Mr. Kim said there are some famous action figures that were created without licensing rights, but these are simply traded between community members. “If the creators made their action figures for commercial purposes, that would be against the law. But what we do is an exchange between individuals, which is not illegal.”
Mr. Kim does not make his own customized action figures. “There are people who are born with artistic skills whereas some just don’t have them. I’m one of the latter,” he said, although he does participate in planning new action figures with some of the community members. “We discuss the designs of the outfits that the action figure will wear and the material that will be used.”
Mr.
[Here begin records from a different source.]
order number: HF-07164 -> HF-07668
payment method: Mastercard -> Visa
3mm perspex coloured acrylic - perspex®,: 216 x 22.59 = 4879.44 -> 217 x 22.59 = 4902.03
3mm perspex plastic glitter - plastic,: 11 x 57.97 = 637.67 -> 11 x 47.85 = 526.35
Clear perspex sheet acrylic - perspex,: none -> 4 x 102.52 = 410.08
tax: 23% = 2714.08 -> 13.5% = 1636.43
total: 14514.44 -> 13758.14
Kim says nowadays he no longer collects action figures. “First they are expensive, and second, I realized that a person selling action figures should not be collecting them, because it is bad for business.” When he is prowling around the world looking for action figures, if he lets himself become a collector he might lack the courage to sell them. He has given up on the desire to have Korea’s biggest collection of action figures and he has sold most of the valuable ones. He has held on to two action figures that are worth 1 million won each. He didn’t have the heart to sell the pieces, which are comical replications of construction workers.
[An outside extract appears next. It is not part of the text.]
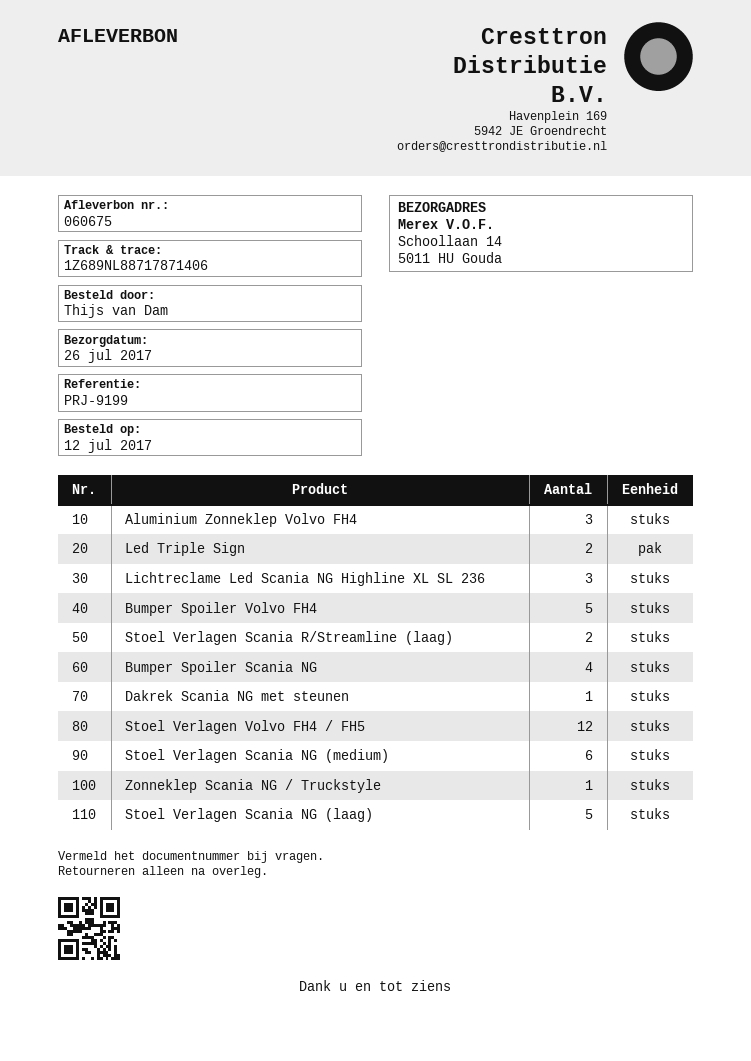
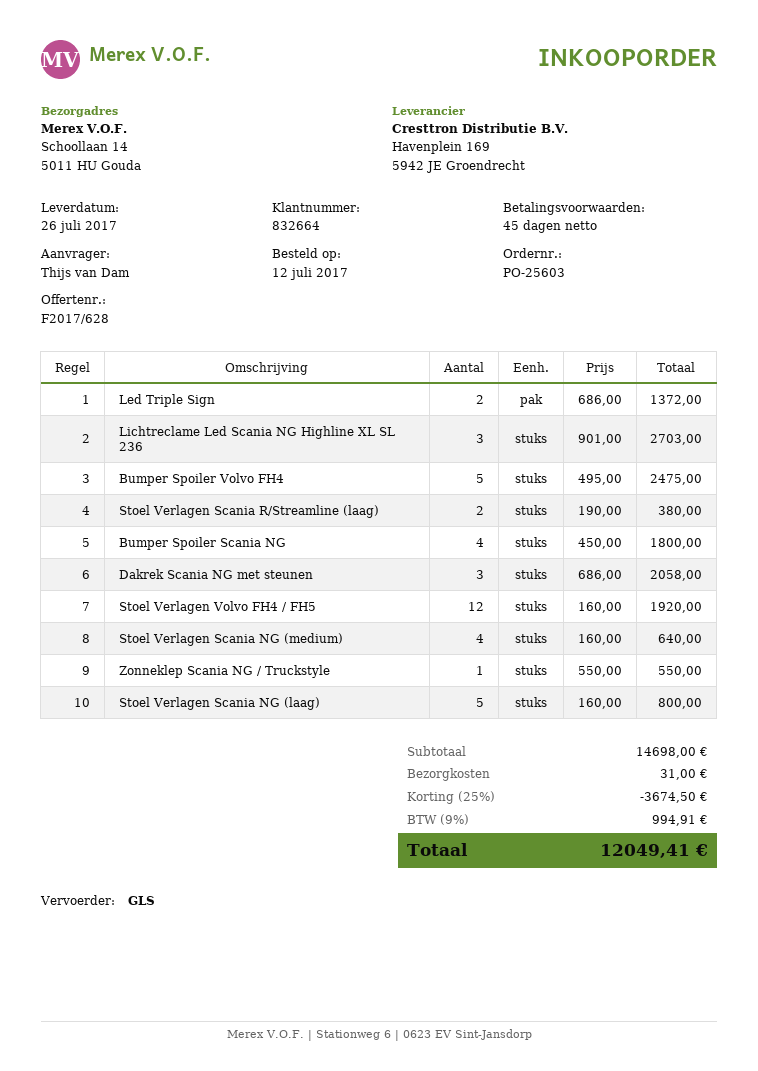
Aluminium Zonneklep Volvo FH4: 3 -> none
Dakrek Scania NG met steunen: 1 -> 3
Stoel Verlagen Scania NG (medium): 6 -> 4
Mr. Kim said he entered the action figure business by accident. “Obviously I grew up playing with toys as a boy. But I learned about the existence of action figures when I was a married man working at a local company. I was on a business trip to the United States when I came across an action figure. When I first saw it, I was immediately drawn to it.”
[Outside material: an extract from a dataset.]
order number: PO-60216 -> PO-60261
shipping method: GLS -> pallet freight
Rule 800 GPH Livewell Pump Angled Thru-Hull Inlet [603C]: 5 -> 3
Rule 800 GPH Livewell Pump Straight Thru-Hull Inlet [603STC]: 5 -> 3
King Leonidas from the film “300” has become an instant hit among fans of action figures. Provided by the producers

After searching on the Internet he realized that selling the action figures in Korea might work. With the help of his older brother Mr. Kim opened up an online shopping site. “I was still working for the local company, but one day I went onto the Web site and orders had been flooding in and not long after huge money was made.”
Mr. Kim decided to quit his job and started Figure Korea with his wife in 2001. In 2002 he created the online community in the hopes of making action figures more popular. He wanted to share his new found passion with other people.
Mr. Kim said although Koreans are good at making action figures and the number of people appreciating the art has increased over the years, it still remains a small market targeted at hard-core fans. “It isn’t easy making a living by selling action figures. That’s why recently I have been focusing on exporting ball-jointed dolls to the U.S. market.”
Ball-jointed dolls are figures whose every limb and joint moves freely. “Originally the ball-jointed dolls were produced by a Japanese company,” Mr. Kim said. “However, many Korean companies have jumped into the business and made a great success of it.”
Mr. Kim noted that the success of Korean-made ball-jointed dolls owes much to the local skill base. “Koreans are really good at minute details,” Mr. Kim said. “This attention to detail is important for making ball-jointed dolls.”
Early last year Mr. Kim participated in an exhibition of action figures that were owned and created by members. He says there have been numerous requests for further exhibitions, and he hopes that, in the future, the market in Korea will expand greatly.